To a large extent the Dutch government is responsible for the current unrest in that country. From my post of Nov. 4, 2007:

“The roots of the Dutch situation can be traced back to the 1960’s when thousands of unskilled immigrants came to the country as part of a “guest worker” program for jobs in the textile, ship building and mining industries. Initially from Italy and Spain and later from Turkey and Morocco, they were expected to stay a few years and then return home. Many did indeed leave, but many more did not. Government policy at the time was essentially one of liberal multiculturalism and encouraged people to be educated in their own language and culture. Continuing to turn a blind eye to reality, it was assumed that these workers would assimilate and seek relationships among the existing Dutch population. They didn’t, and were then allowed to sponsor relatives and potential spouses from their own countries.

As the needs of industry evolved from unskilled labour to a high tech workforce Holland found itself divided into essentially two societies – a highly skilled affluent group and an unskilled, impoverished, mostly Muslim underclass with little motive to assimilate.

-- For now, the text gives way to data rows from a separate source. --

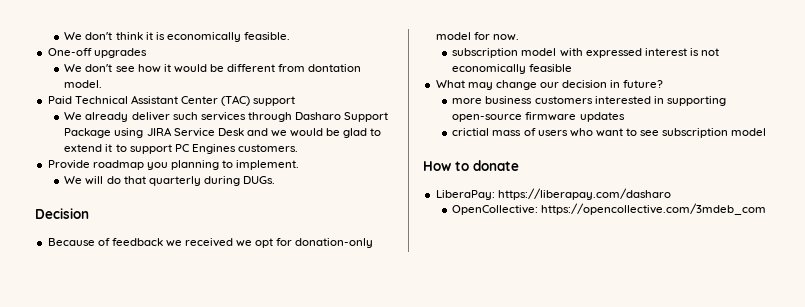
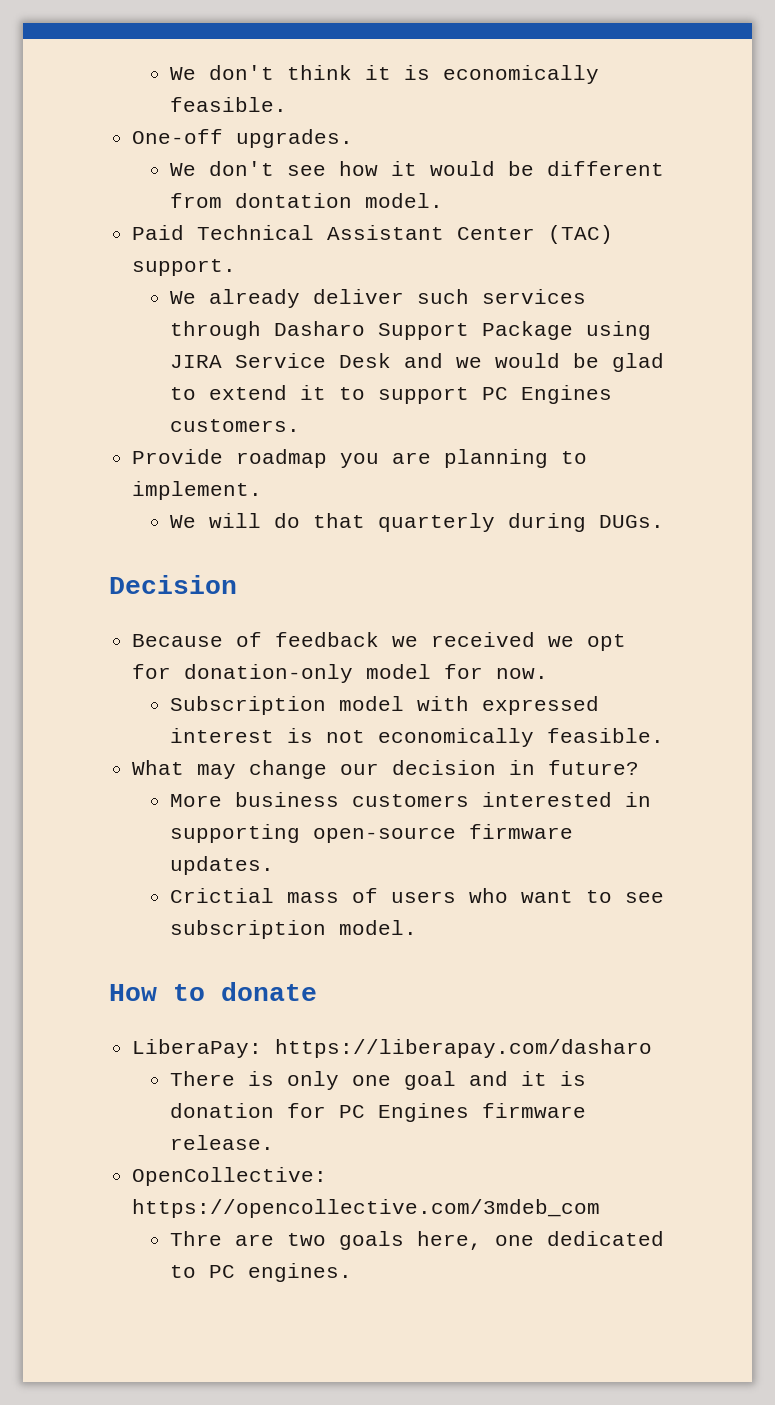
- One-off upgrades
+ One-off upgrades.
- Paid Technical Assistant Center (TAC) support
+ Paid Technical Assistant Center (TAC) support.
- Provide roadmap you planning to implement.
+ Provide roadmap you are planning to implement.
- subscription model with expressed interest is not economically feasible
+ Subscription model with expressed interest is not economically feasible.
- more business customers interested in supporting open-source firmware updates
- crictial mass of users who want to see subscription model
+ More business customers interested in supporting open-source firmware updates.
+ Crictial mass of users who want to see subscription model.
+ There is only one goal and it is donation for PC Engines firmware release.
  OpenCollective: https://opencollective.com/3mdeb_com
+ Thre are two goals here, one dedicated to PC engines.

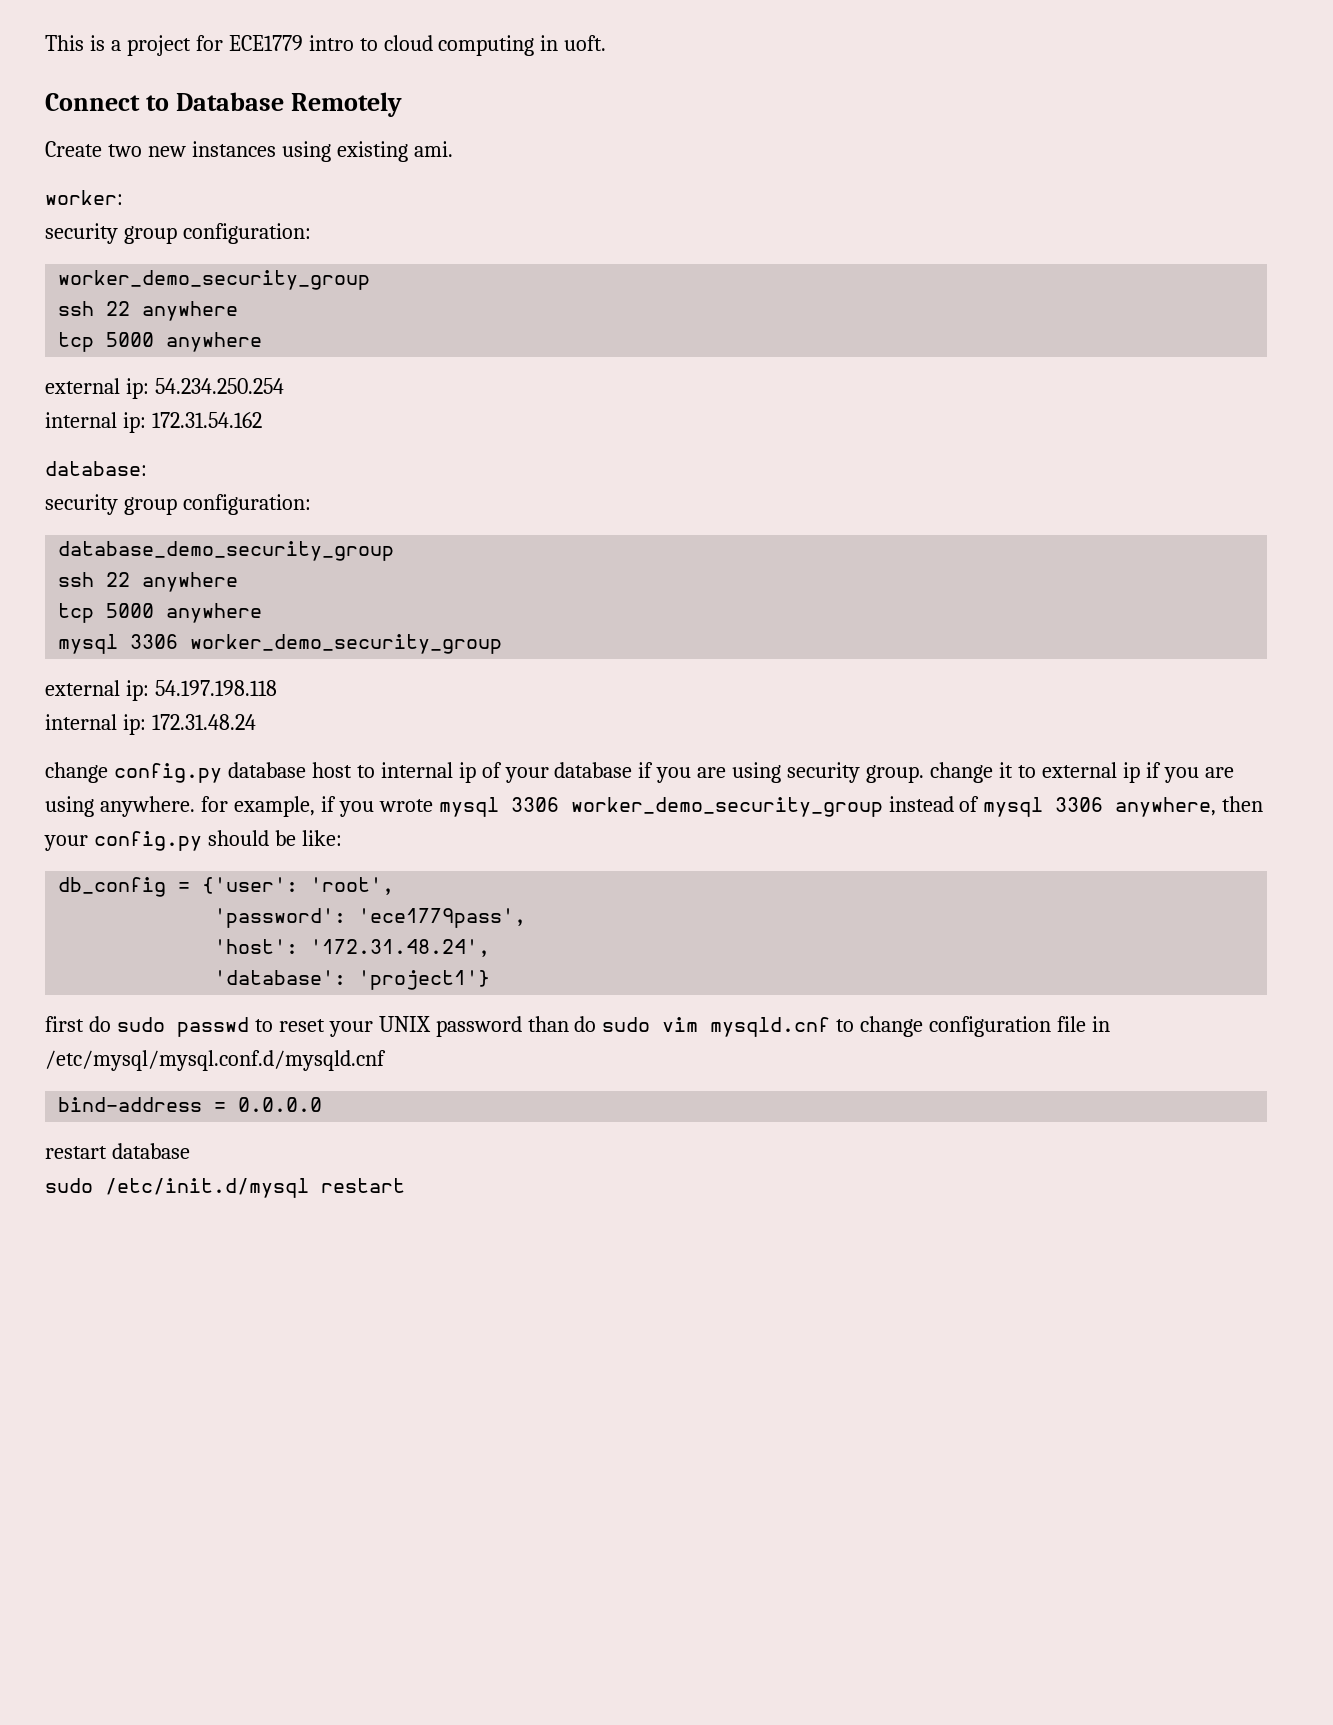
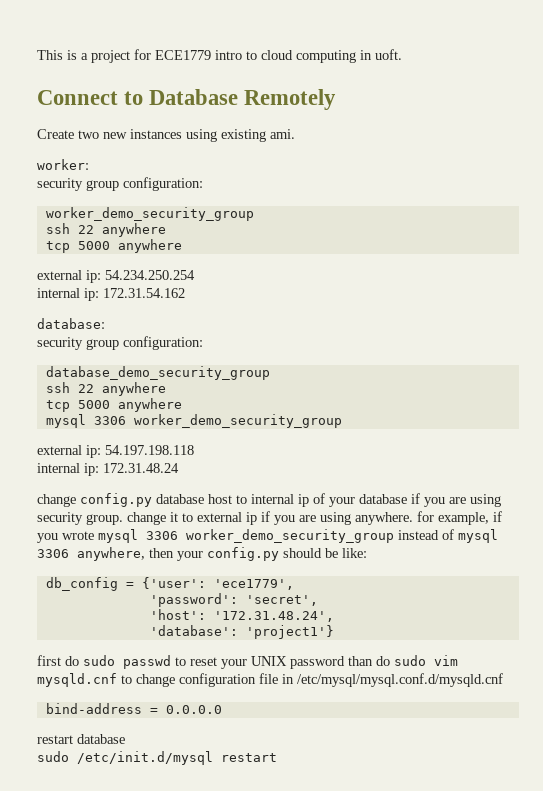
- db_config = {'user': 'root',
+ db_config = {'user': 'ece1779',
- 'password': 'ece1779pass',
+ 'password': 'secret',

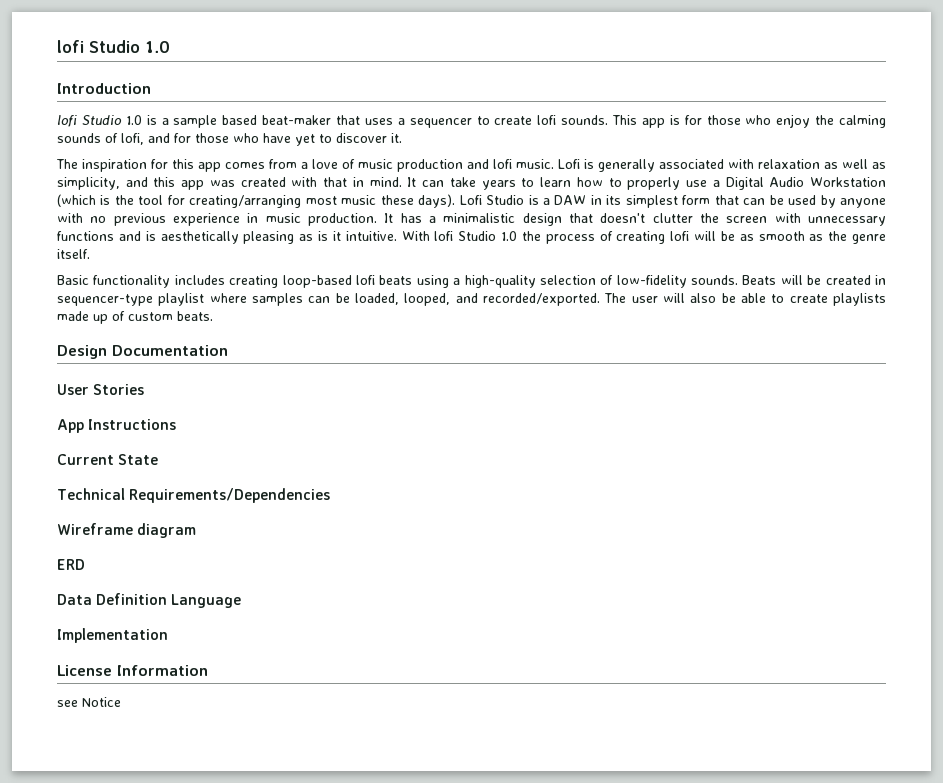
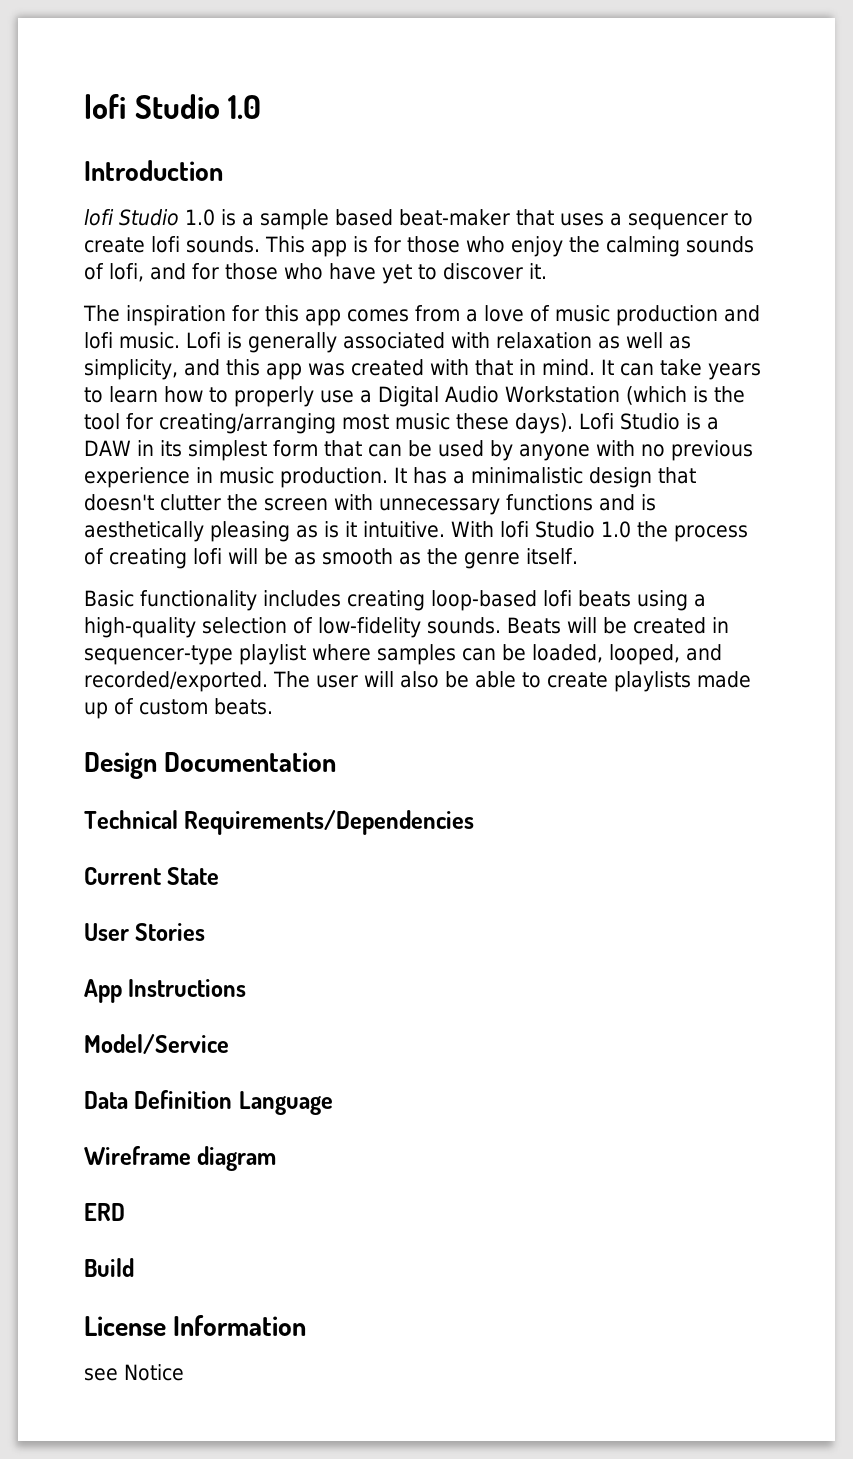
+ Technical Requirements/Dependencies
+ Current State
- Current State
- Technical Requirements/Dependencies
+ Model/Service
+ Data Definition Language
- Data Definition Language
- Implementation
+ Build

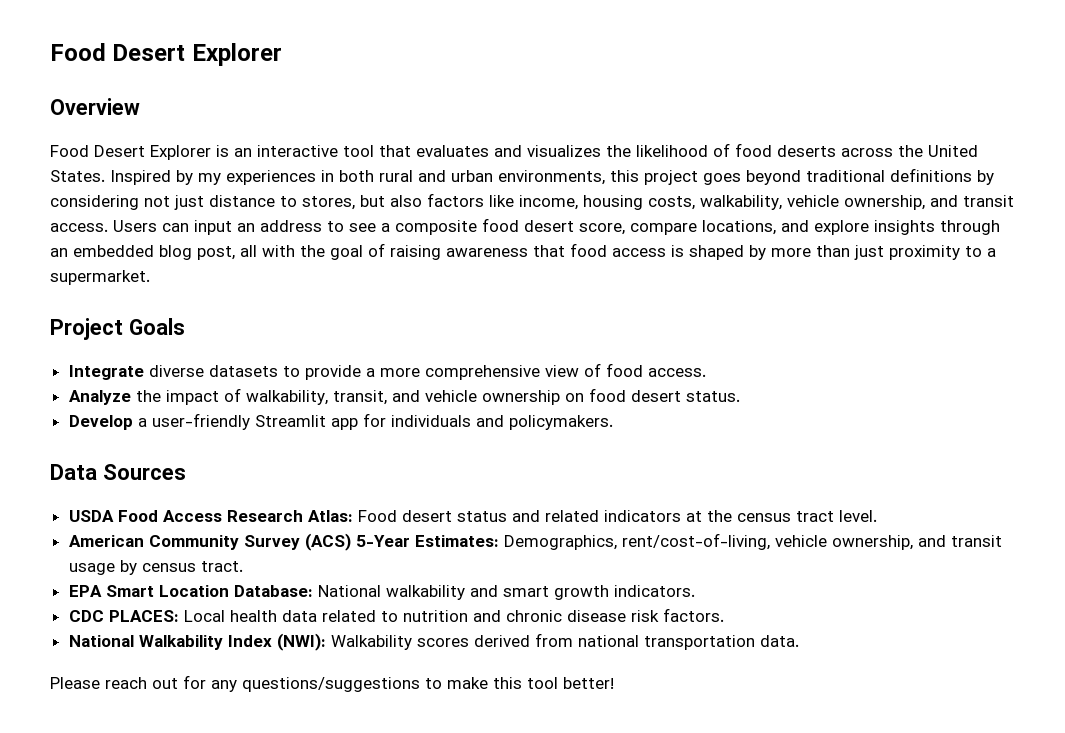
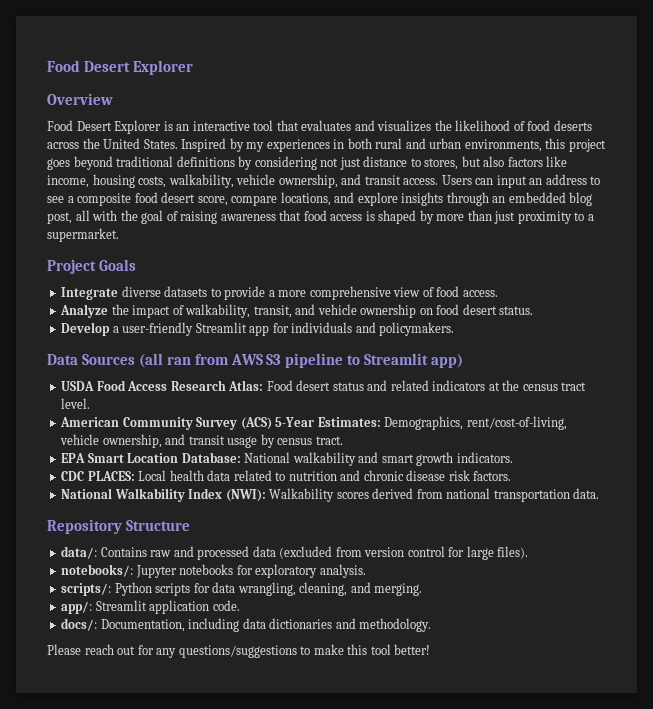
- Data Sources
+ Data Sources (all ran from AWS S3 pipeline to Streamlit app)
+ Repository Structure
+ data/: Contains raw and processed data (excluded from version control for large files).
+ notebooks/: Jupyter notebooks for exploratory analysis.
+ scripts/: Python scripts for data wrangling, cleaning, and merging.
+ app/: Streamlit application code.
+ docs/: Documentation, including data dictionaries and methodology.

The 1990’s saw a further influx of immigrants as refugees from countries such as Somalia. Today, Muslims constitute 5.5% of the total population of the Netherlands.”

From her self-imposed exile in Washington, Ayaan Hirsi Ali, a former member of the Dutch parliament, last week criticized the new film as ‘provocation’ and called on the major Dutch political parties to restart a debate on immigration that has split Dutch society in recent years, rather than leave the field to extremists.

The Dutch government must reconsider its immigration, cultural and education policies not only with regard to Muslims but with the object of changing the attitude of much of its non-Muslim citizenry as well - sooner rather than later.

Although, as noted in the above mentioned post, immigrants to Canada are better educated and have marketable skills and therefore pose few problems, Dutch officials could do worse than study the Canadian model.

Canadian Prime Minister Stephen Harper in a year end interview with The Canadian Press on Dec 23, 2007:

“I first of all think immigrants come to this country to belong to this country. I also think that the Canadian approach to this, which is a mixture of integration and accommodation, for lack of a better term, is the right approach.

I know there's a popularly expressed view that immigrants come here and they should change to suit the country. I think they overwhelmingly do. But I think the fact is our country also consciously changes somewhat for new immigrants and new cultures, and I think that's a successful model. I think if you look around the world for issues of immigration and cultural integration, Canada is as successful as any other country in this regard.

In Ontario, there's been some concern about radical elements in the Muslim community, but these are at the margins. The fact of the matter is there aren't cultural tensions in the country, there generally is a healthy process of integration along with accommodation and if you focus on the Islamic community, yes there are extremist elements but they are small and marginal and the problems we face in this country compared with other countries are tiny.”

Harper said his cabinet has been discussing issues of Canadian identity and how to foster a sense of Canadian values.

"We probably need to have some thought about what the shared values really are, and how we strengthen those, but that said I don't see a cultural fragmentation in this country, I just don't see it."

Bruce Anderson, president of Harris-Decima Research, said Harper's approach seems to mirror how Canadians feel about the issue of racial harmony.

"Voters in Canada have tended pretty routinely in the past to saying, 'Look, we know we have a fragile consensus. On balance, rather than blow that consensus up because we have strong opinions, we'd rather bury our strong opinions and make the fragile consensus continue to hold.’

It’s time the governing party of the Netherlands and its coalition partners address the problem realistically.

Wilders' provocative film, if indeed he does release it, will not make that process any easier.